Start of DATA EXTRACT
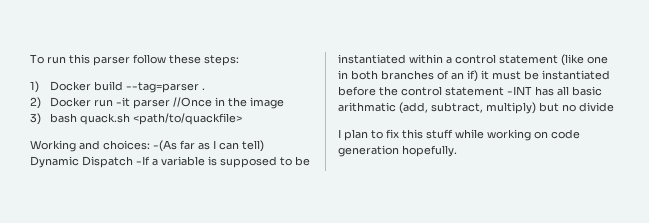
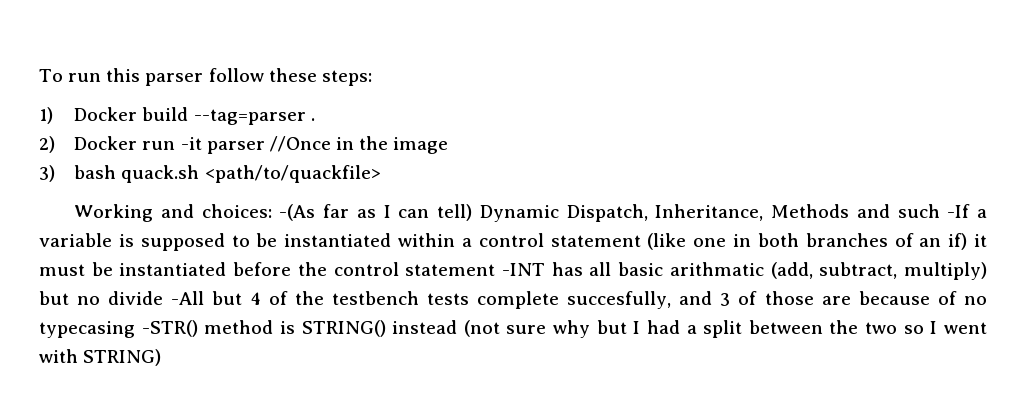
- Working and choices: -(As far as I can tell) Dynamic Dispatch -If a variable is supposed to be instantiated within a control statement (like one in both branches of an if) it must be instantiated before the control statement -INT has all basic arithmatic (add, subtract, multiply) but no divide
- I plan to fix this stuff while working on code generation hopefully.
+ Working and choices: -(As far as I can tell) Dynamic Dispatch, Inheritance, Methods and such -If a variable is supposed to be instantiated within a control statement (like one in both branches of an if) it must be instantiated before the control statement -INT has all basic arithmatic (add, subtract, multiply) but no divide -All but 4 of the testbench tests complete succesfully, and 3 of those are because of no typecasing -STR() method is STRING() instead (not sure why but I had a split between the two so I went with STRING)

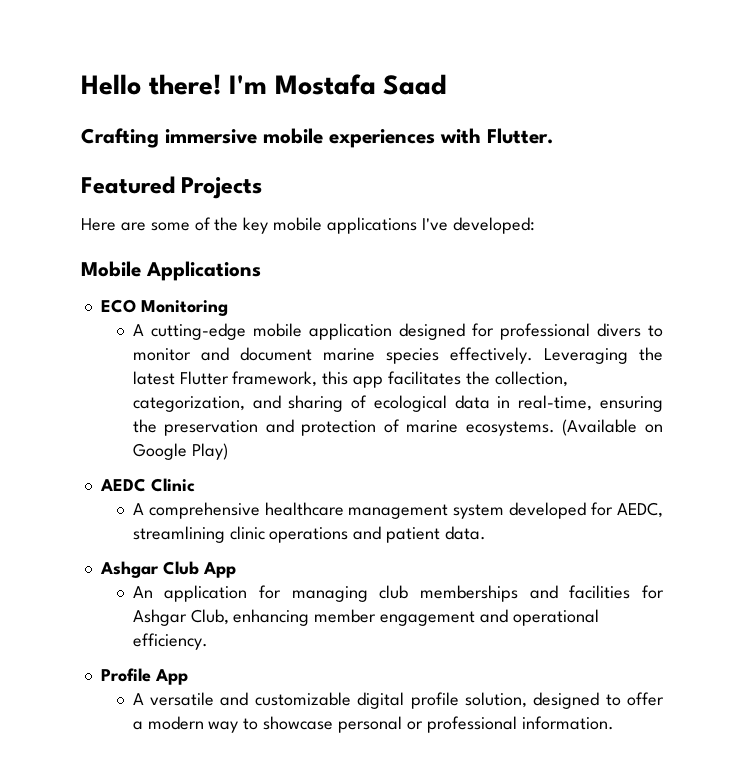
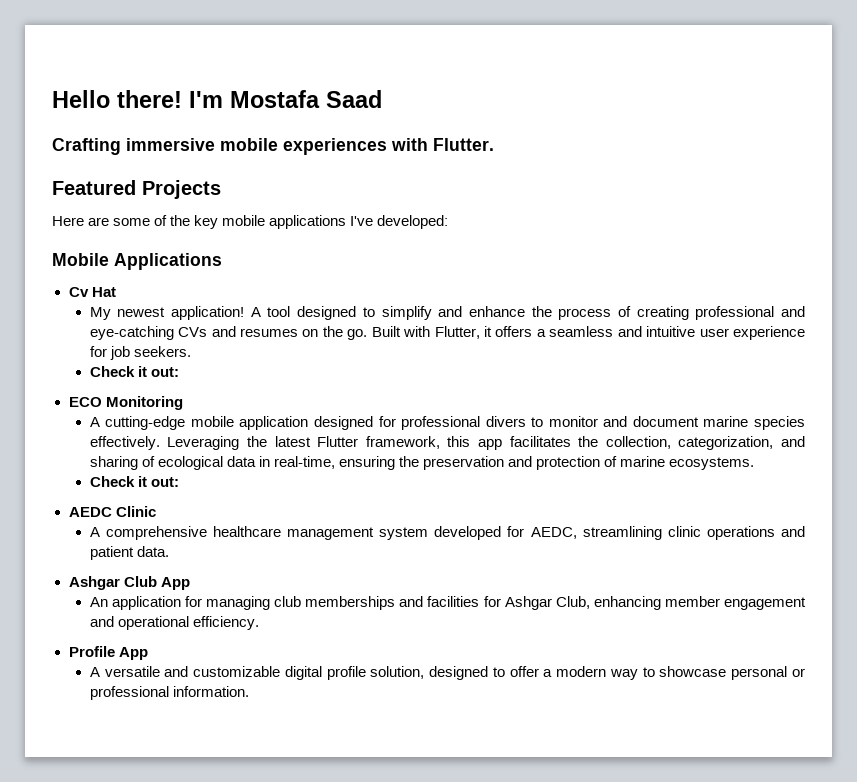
+ Cv Hat
+ My newest application! A tool designed to simplify and enhance the process of creating professional and eye-catching CVs and resumes on the go. Built with Flutter, it offers a seamless and intuitive user experience for job seekers.
+ Check it out:
- Leveraging the latest Flutter framework, this app facilitates the collection, categorization, and sharing of ecological data in real-time, ensuring the preservation and protection of marine ecosystems. (Available on Google Play)
+ Leveraging the latest Flutter framework, this app facilitates the collection, categorization, and sharing of ecological data in real-time, ensuring the preservation and protection of marine ecosystems.
+ Check it out:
End of DATA EXTRACT
§ ASSIGNMENT
What you hand back should match the listing exactly, except that no pictures appear.

§ EXERCISE ANSWER
- Working and choices: -(As far as I can tell) Dynamic Dispatch -If a variable is supposed to be instantiated within a control statement (like one in both branches of an if) it must be instantiated before the control statement -INT has all basic arithmatic (add, subtract, multiply) but no divide
- I plan to fix this stuff while working on code generation hopefully.
+ Working and choices: -(As far as I can tell) Dynamic Dispatch, Inheritance, Methods and such -If a variable is supposed to be instantiated within a control statement (like one in both branches of an if) it must be instantiated before the control statement -INT has all basic arithmatic (add, subtract, multiply) but no divide -All but 4 of the testbench tests complete succesfully, and 3 of those are because of no typecasing -STR() method is STRING() instead (not sure why but I had a split between the two so I went with STRING)

+ Cv Hat
+ My newest application! A tool designed to simplify and enhance the process of creating professional and eye-catching CVs and resumes on the go. Built with Flutter, it offers a seamless and intuitive user experience for job seekers.
+ Check it out:
- Leveraging the latest Flutter framework, this app facilitates the collection, categorization, and sharing of ecological data in real-time, ensuring the preservation and protection of marine ecosystems. (Available on Google Play)
+ Leveraging the latest Flutter framework, this app facilitates the collection, categorization, and sharing of ecological data in real-time, ensuring the preservation and protection of marine ecosystems.
+ Check it out:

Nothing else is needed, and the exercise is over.